Conversa vai, conversa vem, acabámos por concluir que szechuan e jambú seriam, senão a mesma coisa, pelo menos da mesma família (até pelos efeitos de dormência que ambas produzem quando trincadas) e isso abriu caminho para que me fosse lançado o repto de ir ao Bocca não só provar o algodão-doce eléctrico, mas o novo menu de degustação.
Um desafio muito simples de aceitar.
[Uma das salas do Bocca (foto de divulgação)] |
Já aqui falei antes do Bocca, por isso não me vou alongar muito mais neste preâmbulo. Importa, no entanto, dizer que, com cerca de três anos de existência e uma localização agradável nas imediações da Avenida da Liberdade (ainda que afastado da sua maior "movida" e fora do eixo do Chiado, que parece ter-se tornado na zona mais desejada da capital pelos chefs e restaurateurs), este restaurante tem feito um caminho muito discreto, sem excesso de modismos nem tiques novo-ricos, mas coerente.

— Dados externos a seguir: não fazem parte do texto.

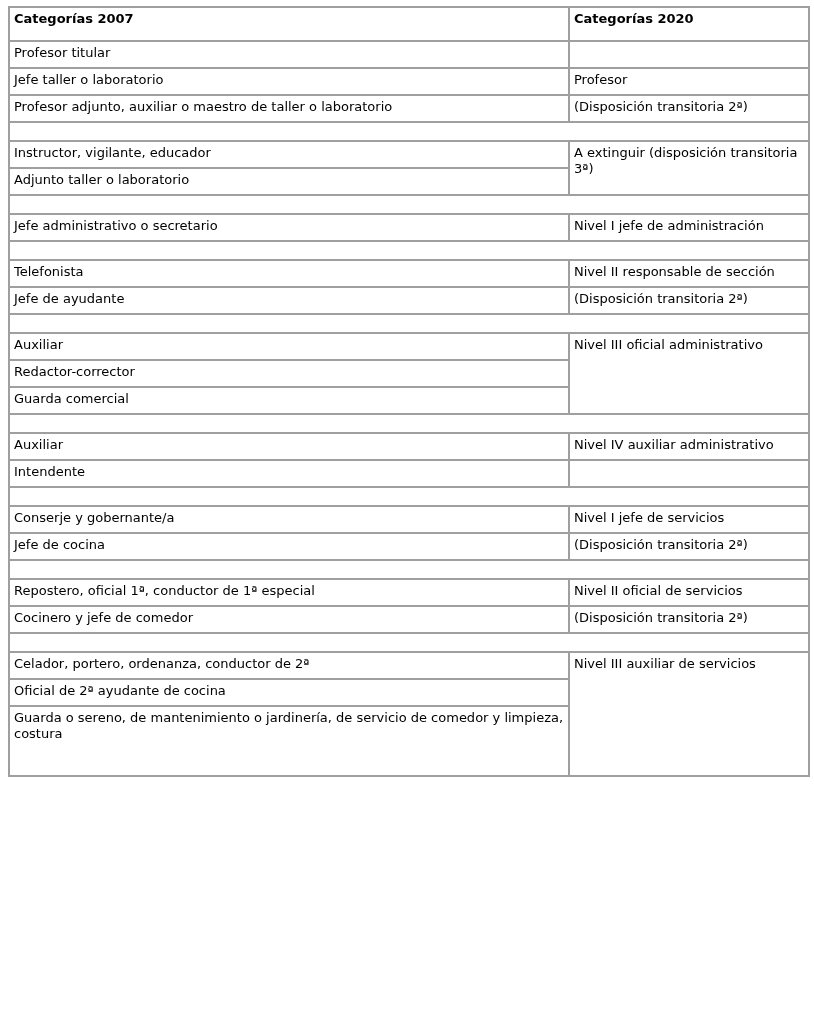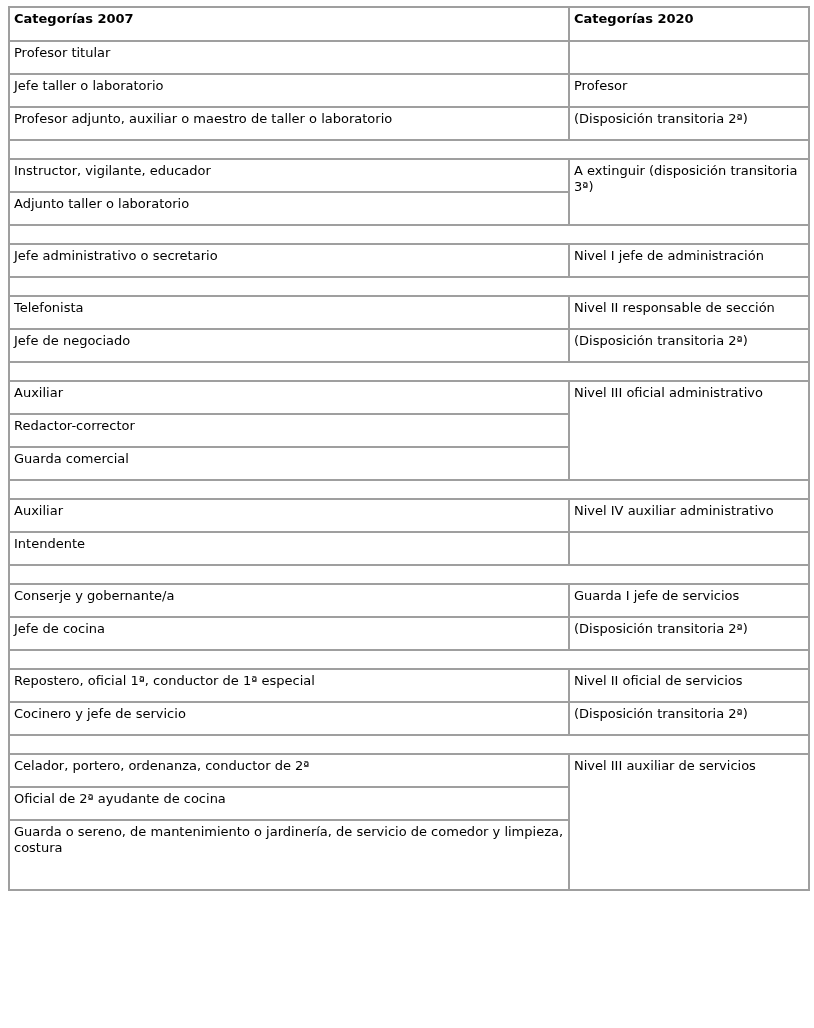--- a/index.html
+++ b/index.html
@@ -26,7 +26,7 @@
     border: 2px solid #9f9f9f;
     vertical-align: top;
     text-align: left;
-    padding: 3px 4px 12px 4px;
+    padding: 3px 4px 6px 4px;
     font-weight: normal;
     overflow: hidden;
   }

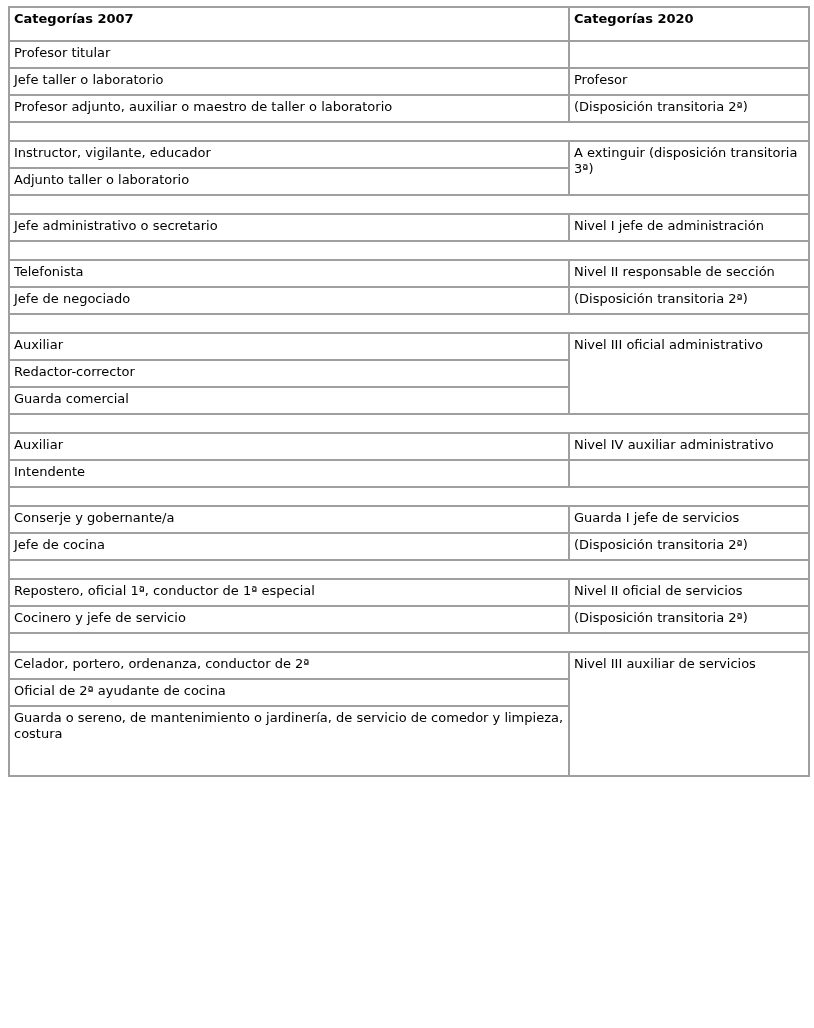--- a/index.html
+++ b/index.html
@@ -97,7 +97,7 @@
   </tr>
 
   <tr class="h-row">
-    <td>Jefe de negociado</td>
+    <td>Jefe de ayudante</td>
     <td>(Disposición transitoria 2ª)</td>
   </tr>
 

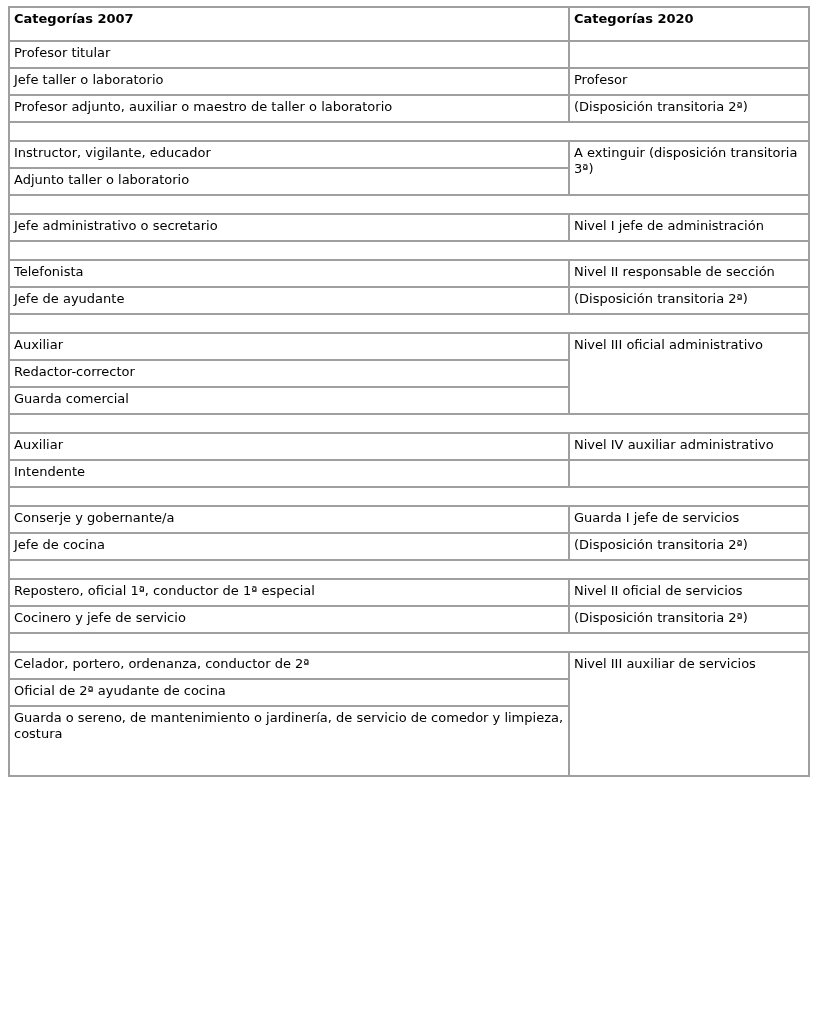--- a/index.html
+++ b/index.html
@@ -138,7 +138,7 @@
 
   <tr class="h-row">
     <td>Conserje y gobernante/a</td>
-    <td>Guarda I jefe de servicios</td>
+    <td>Nivel I jefe de servicios</td>
   </tr>
 
   <tr class="h-row">

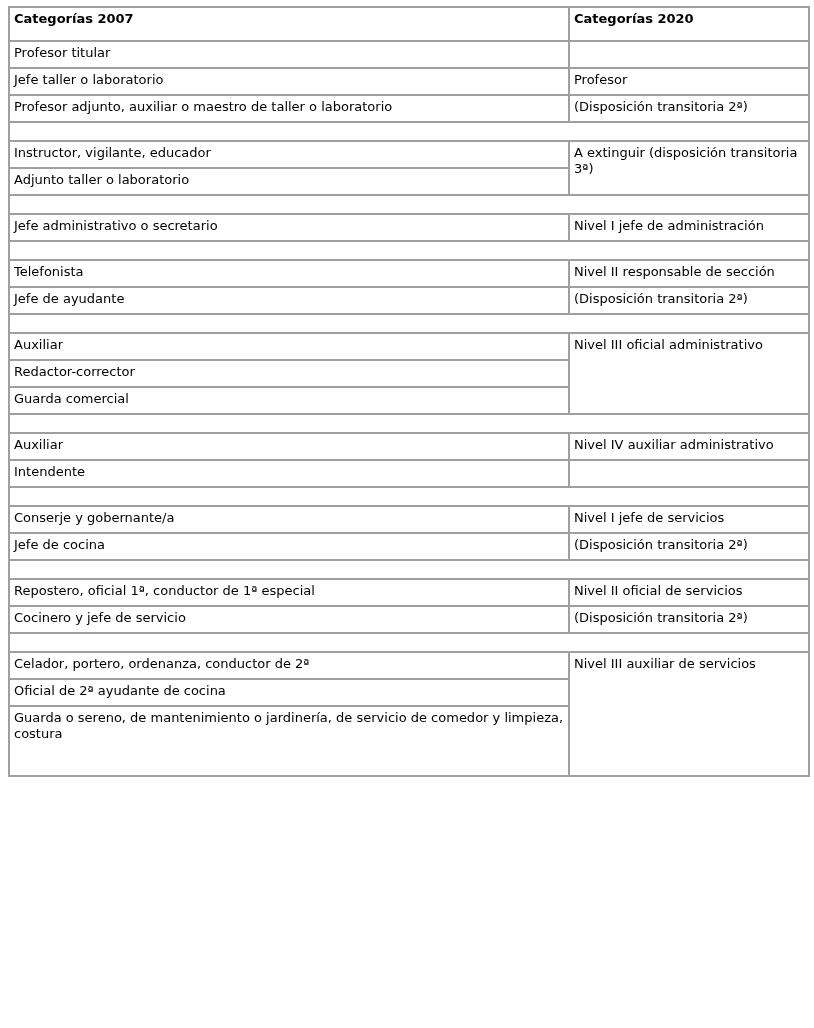--- a/index.html
+++ b/index.html
@@ -156,7 +156,7 @@
   </tr>
 
   <tr class="h-row">
-    <td>Cocinero y jefe de servicio</td>
+    <td>Cocinero y jefe de comedor</td>
     <td>(Disposición transitoria 2ª)</td>
   </tr>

Numa rápida leitura das críticas especializadas, percebe-se facilmente que a maioria lhe é muito elogiosa, o que se traduz igualmente no reconhecimento através de prémios importantes a nível nacional como o recente Garfo de Ouro pelo guia "Boa Cama, Boa Mesa 2011".
Falta-lhe, quiçá, uma maior visibilidade fora de portas, o que lhe garantiria, porventura, um outro lugar na constelação internacional. O Bocca pode ir mais longe. Tem ingredientes para isso: uma equipa jovem e motivada, um espaço contemporâneo e de bom gosto, praticando, detalhe fundamental, uma cozinha que acusa a influência molecular — na forma como redesenha sabores e testa a nossa memória gustativa —, mas que acompanha a tendência mais actual de voltar à raiz e de não cair na tentação do experimentalismo pirotécnico.
Precisa, atrevo-me a acrescentar, um nada mais de ousadia. Um toque extra de génio. Mas, o essencial, parece-me, já está lá. Por outro lado, entendo perfeitamente que, na presente conjuntura, importe também, antes de tudo mais, assegurar a viabilidade económica do projecto.
Adiante.
Aproveitei a presença do chef Alexandre Silva, que não limita os seus dotes à cozinha e faz também ele as fotos das suas criações, para me explicar, prato a prato, o principal menu de degustação. A ementa muda duas vezes por ano. Com a carta nova, estreada um pouco antes do início do Verão, o Bocca chega à maturidade, depois de reflectir sobre as suas orientações, e mantém-se firme na sua intenção de, antes de tudo o resto, enaltecer os produtos que utiliza no seu receituário — não é por acaso que os nomes dos pratos, em vez de invenções pomposas, ostentam os ingredientes, tout court.
Como muitos outros chefs, Alexandre Silva aspira pelo dia em que conseguirá encontrar no nosso mercado, e junto dos nossos produtores, uma regularidade, uma qualidade e até uma estabilidade de preços que lhe permita depender mais da sua oferta. Para já, e tirando algumas honrosas excepções, tal ainda não é possível, mas a sua proposta de apresentar cada vez mais uma cozinha contemporânea executada ao melhor nível, de matriz assumidamente portuguesa, é uma aposta para continuar. Disso, não abre mão.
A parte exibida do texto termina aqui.